Before his recovery there was a grim period where he was hanging onto his life by a thread; where his remaining life was broken down into a prognosis of hours left. I can't imagine a life without him now, but it was a possibility then and I don't know what my life would be without my brother, Roman's uncle, in it. And likewise I didn't know how to handle Roman's illness when it hit us, I didn't know how to be with a child in hospital - it was all new and terrifying to me. I didn't know whether to tell my parents, because of what happened with my brother, but I knew if I didn't tell my mum she'd be upset. "Everything's fine, but," I opened with this line because it would hopefully stave off any worries they might have. "Roman's in hospital. They've found a rash, he has a temperature and they're doing some tests." My dad answered the call that night, my mum was working and wasn't even in. I saw this as a blessing in disguise.

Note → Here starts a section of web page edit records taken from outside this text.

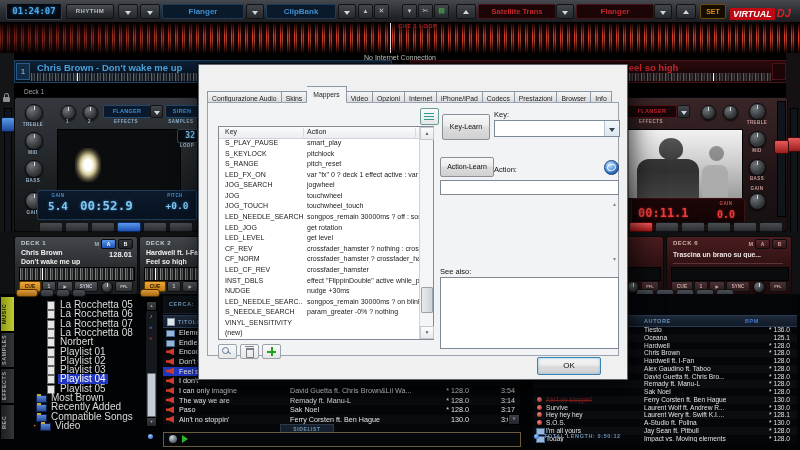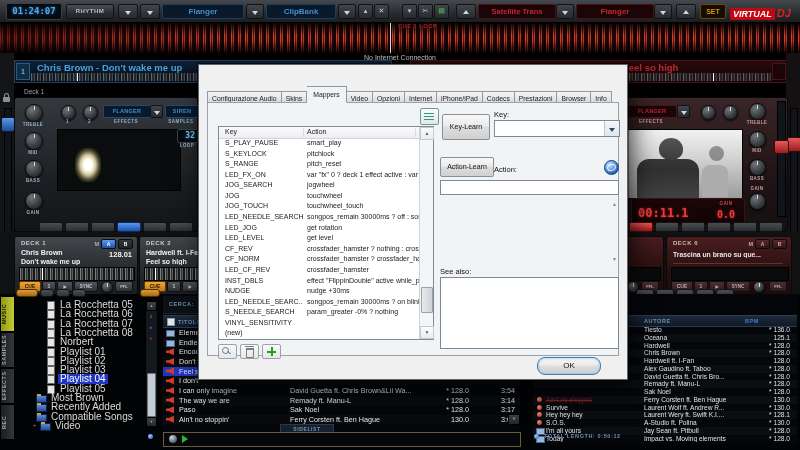"5.4" div.disp { html: none -> <div> <div>GAIN</div> <div>5.4</div> <div>00:52.9</div> <div>PITCH</div> <div>+0.0</div> </div> }
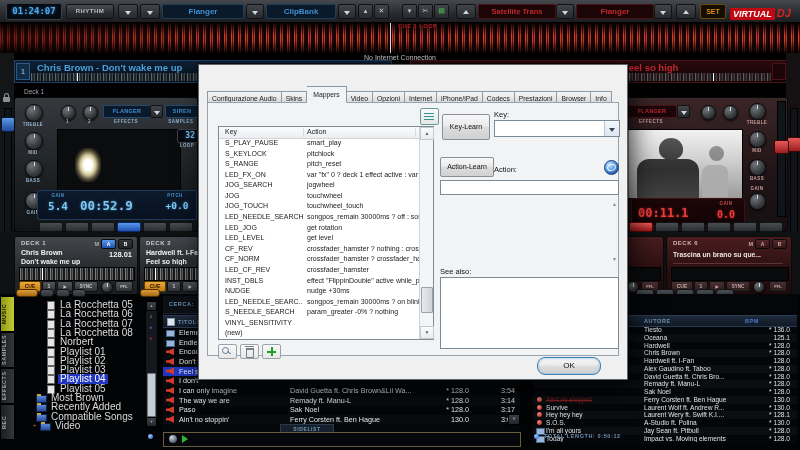"OK" div.wbtn { border-radius: 8px -> none }
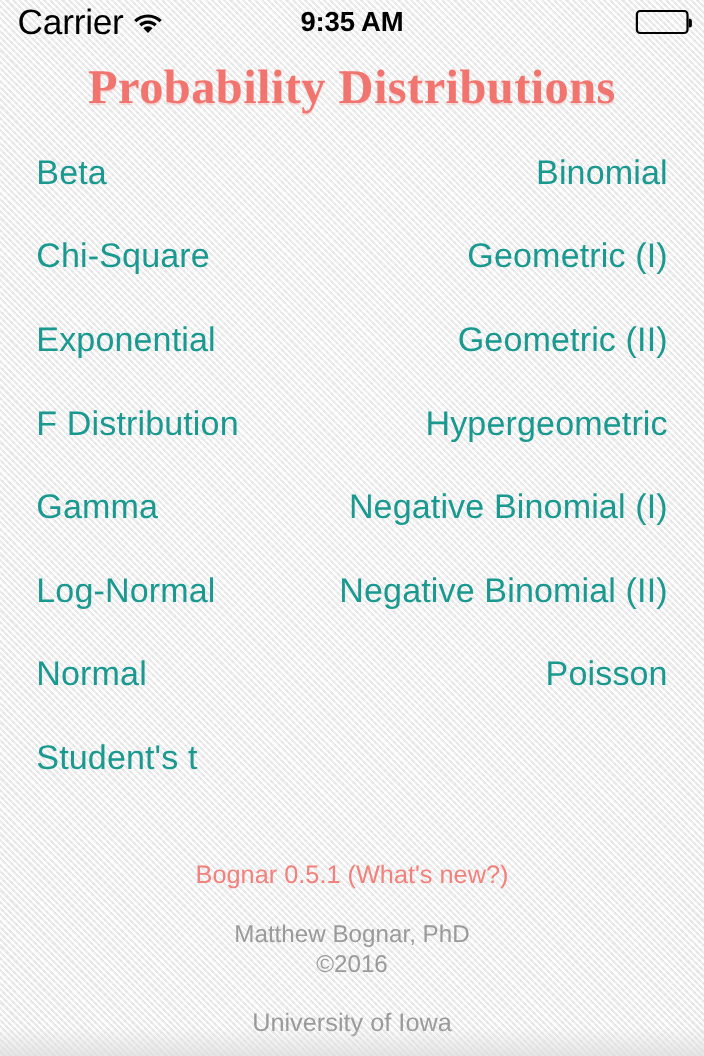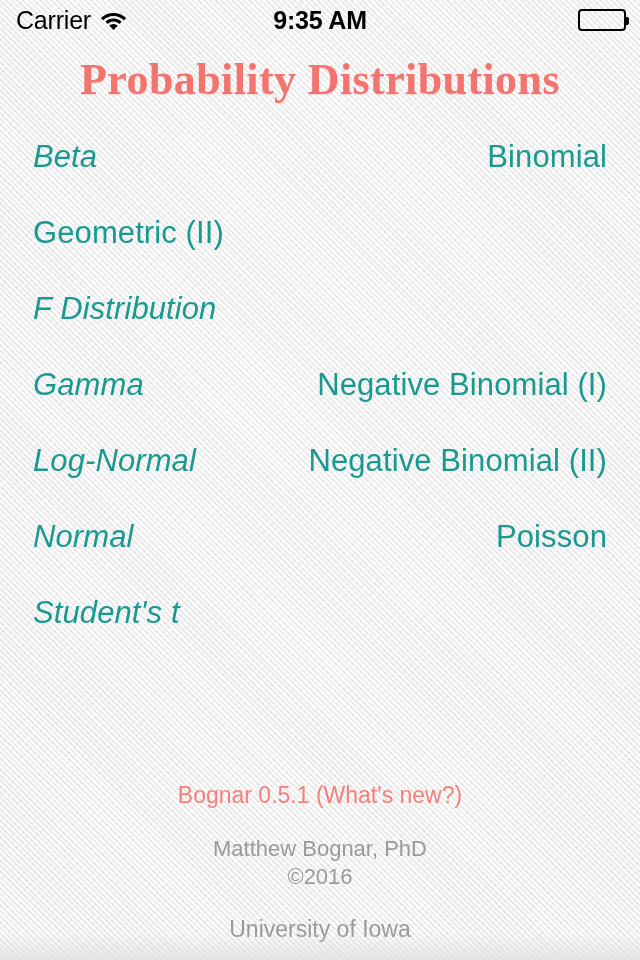"Carrier" .carrier-label { font-size: 25px -> 32px }
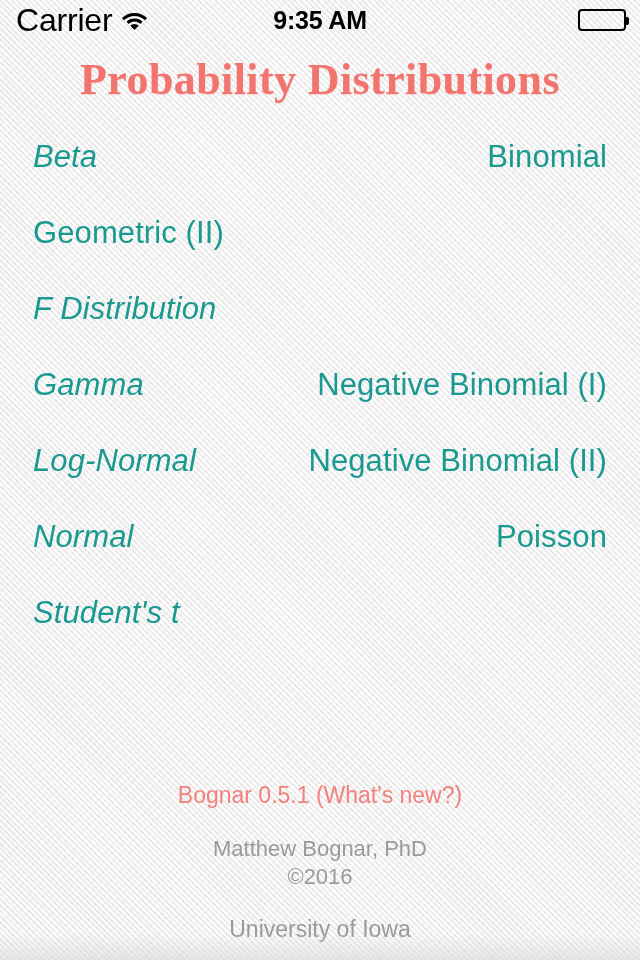"Beta" .dist-link.left { font-style: italic -> none }
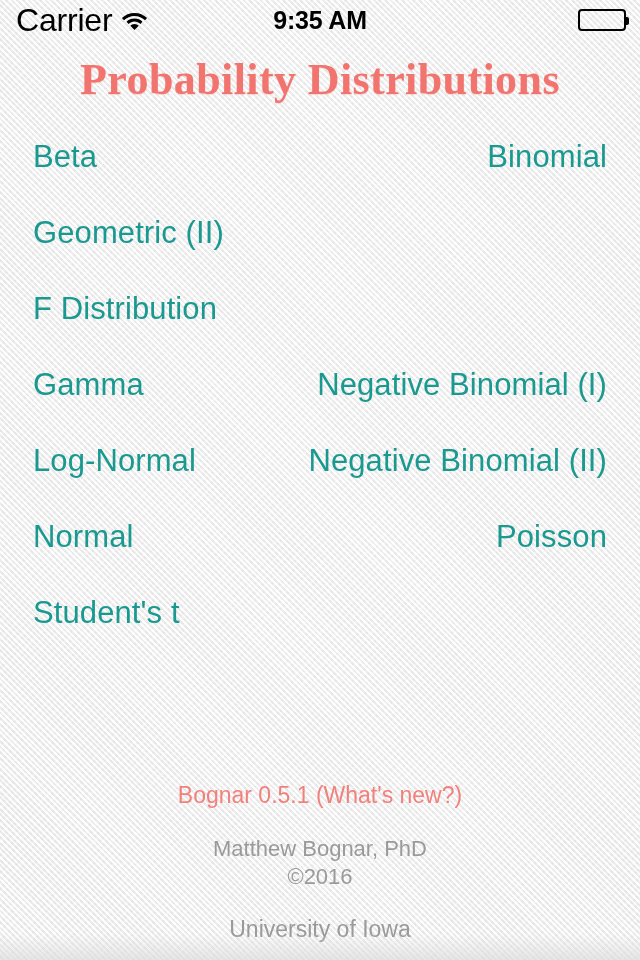"Chi-Square" div.dist-row { html: none -> <div> <span>Chi-Square</span> <span>Geometric (I)</span> </div> }
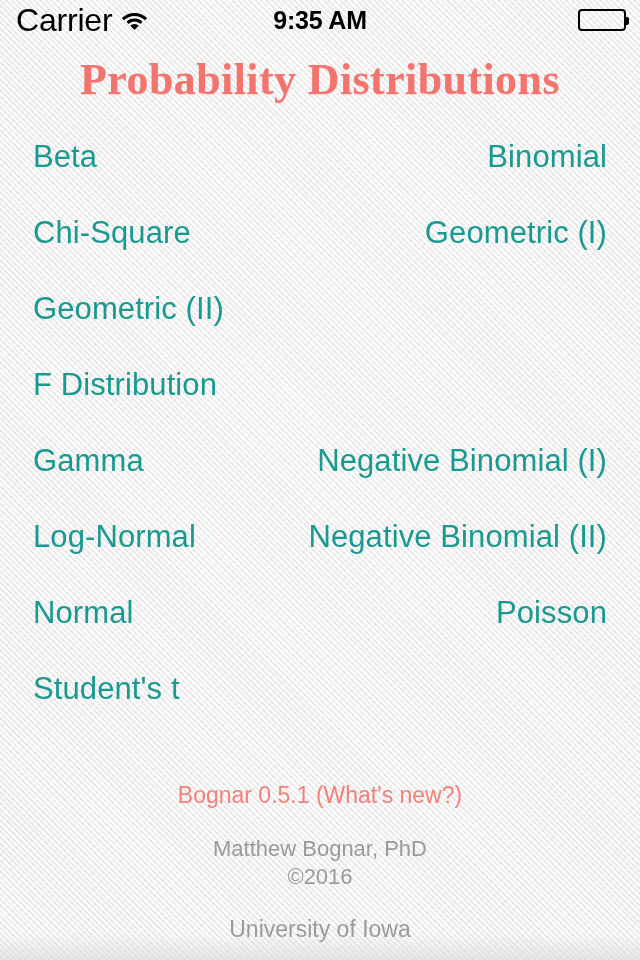"Exponential" span.dist-link { html: none -> <span>Exponential</span> }
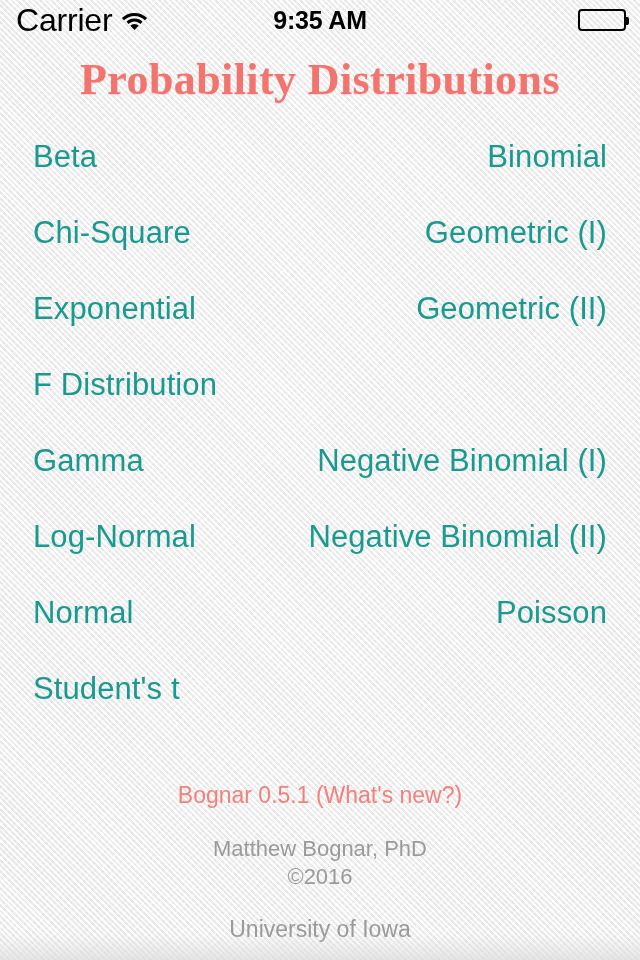"Hypergeometric" span.dist-link { html: none -> <span>Hypergeometric</span> }
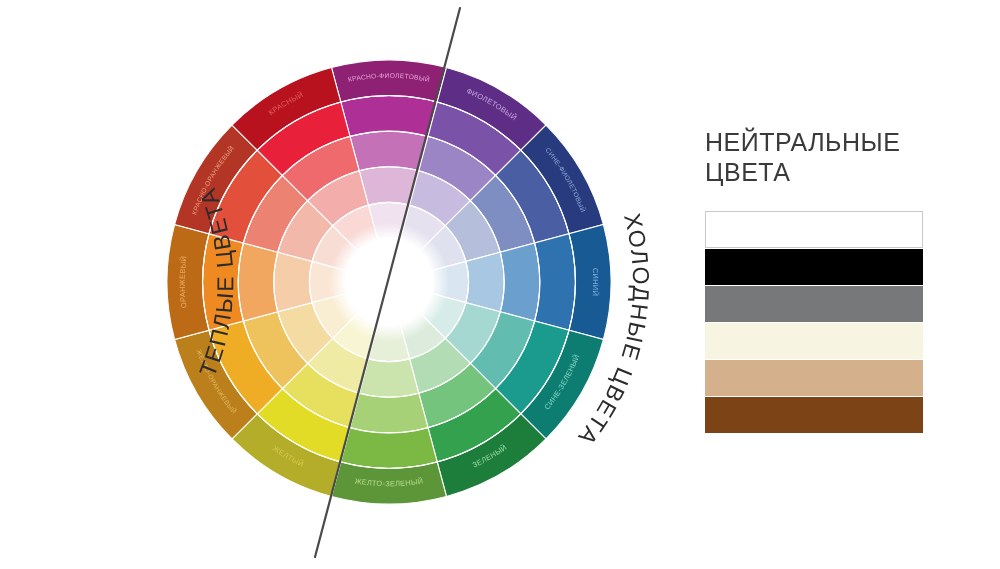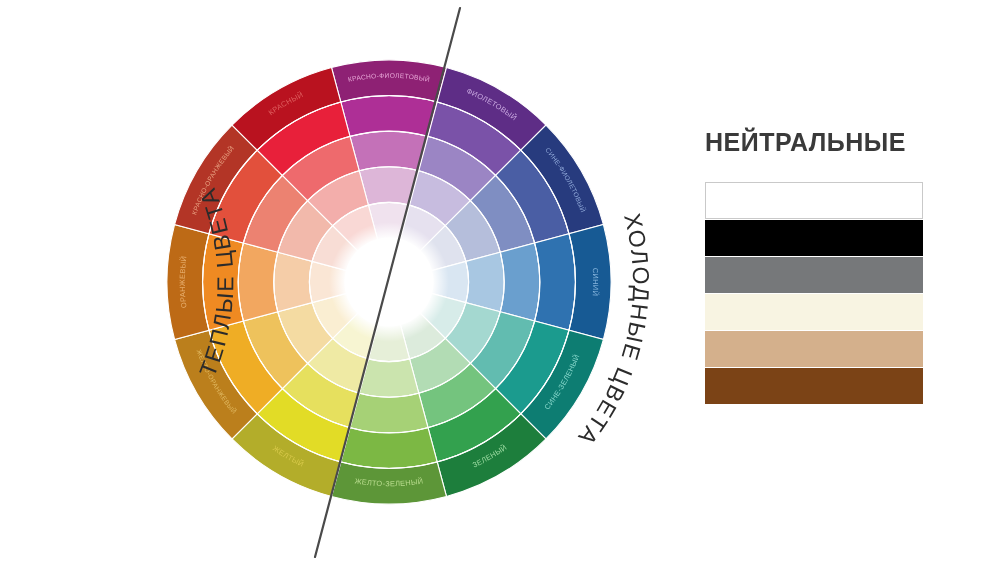"НЕЙТРАЛЬНЫЕ" .neutral-title { font-weight: 700 -> 400 }
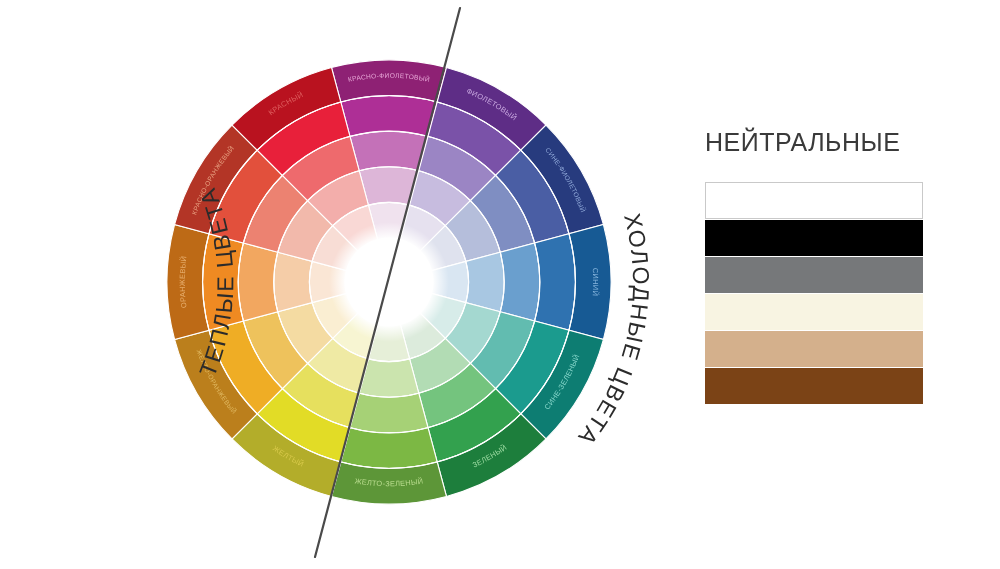"ЦВЕТА" span { html: none -> <span>ЦВЕТА</span> }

Roman began to get worse; more tired, confused, upset and he seemed in pain. He wouldn't nurse or eat anything - he'd just cry if I tried him on the breast and would cry if we gave him food. His nappies were dry, yet his skin was clammy and warm. They gave him medicine, in a little syringe, which he had no problems taking. He slept. They took blood. He slept again and when the doctor arrived to tell us we could head home - and the tests had revealed no serious cause for concern - Roman was laughing for the first time in days. We were told to call the hospital if things got worse at home, given a card with the number of the ward on it for that very purpose and then soon after we were leaving. I was relieved, grateful and about ten times lighter that night.
I never take life, this one life we all have, for granted. I might procrastinate or have lazy days but I never go to bed dreading the next day. I never lie down in bed and question why I had Roman, because I always know the answer. He's meant for our family. I chose to have him. Through his life, I've learned so much. Not all of it extreme exquisite joy, but most of it has been wonderful. Sometimes it's been hard, a lot of the time I've had anxiety that somewhere, somehow, something will go wrong but I'm happy to be proven wrong, I'm happy to know that he'll reach old age. I'm so thankful, and hold him a little tighter, to have him living and breathing and in my arms (when he allows it) every single day.